This post comes from the Cozen O’Connor side of the blog, not the Reed Smith side.
Last July, in the Tapia v. Davol, Inc. hernia patch case, Davol won its motion to dismiss the plaintiff’s failure to warn claim. 2015 U.S. Dist. LEXIS 98521 at *16-17 (S.D. Cal. July 28, 2015). The court was clear on why. While plaintiff alleged facts on what was supposedly missing from the warnings, he alleged no facts suggesting that his own doctor didn’t receive a warning or that, if he had, he would not have prescribed the patch to plaintiff.

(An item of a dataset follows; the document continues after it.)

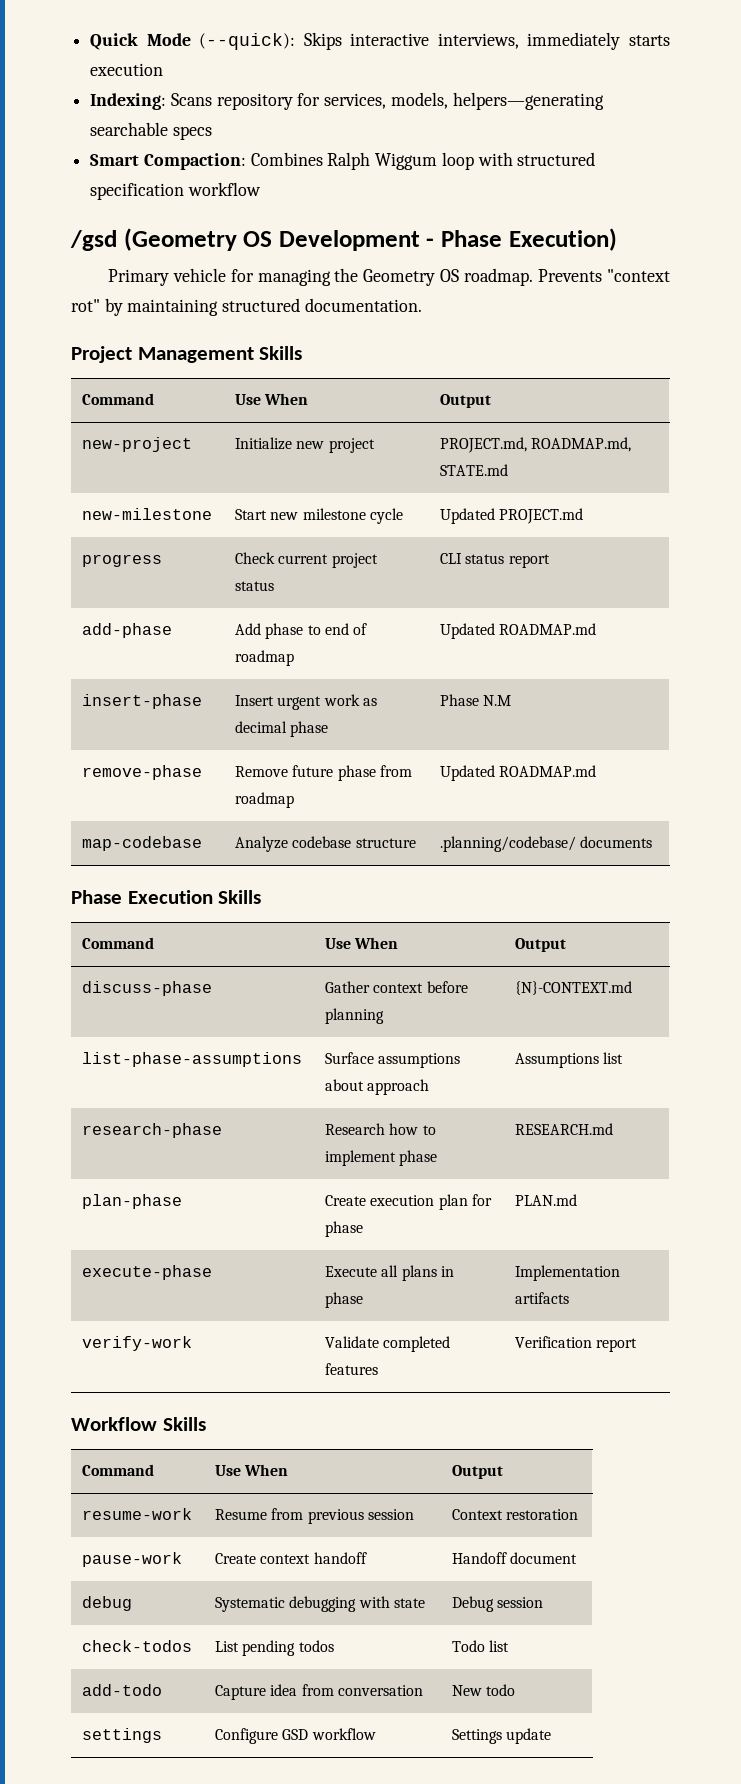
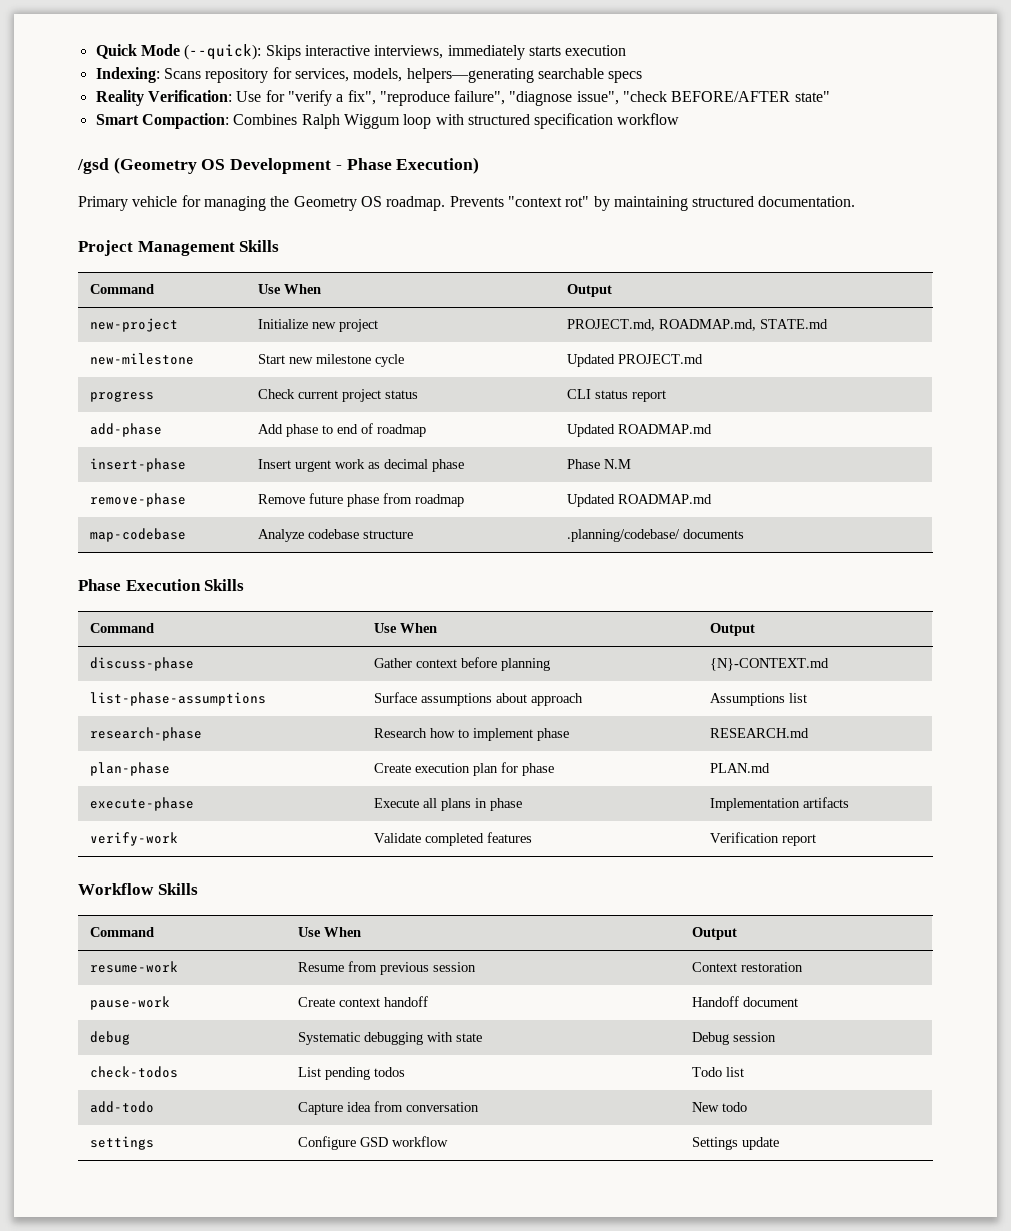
+ Reality Verification: Use for "verify a fix", "reproduce failure", "diagnose issue", "check BEFORE/AFTER state"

In other words, plaintiff did not allege facts to suggest proximate causation. The court was explicit:
As to Defendant’s second argument regarding causation, while Plaintiff alleges the specific defect in Defendants’ product and specific warnings they failed to provide, he does not allege that Defendants failed to warn his own prescribing physician and that his own physician would not have used the Patch if warnings had been given.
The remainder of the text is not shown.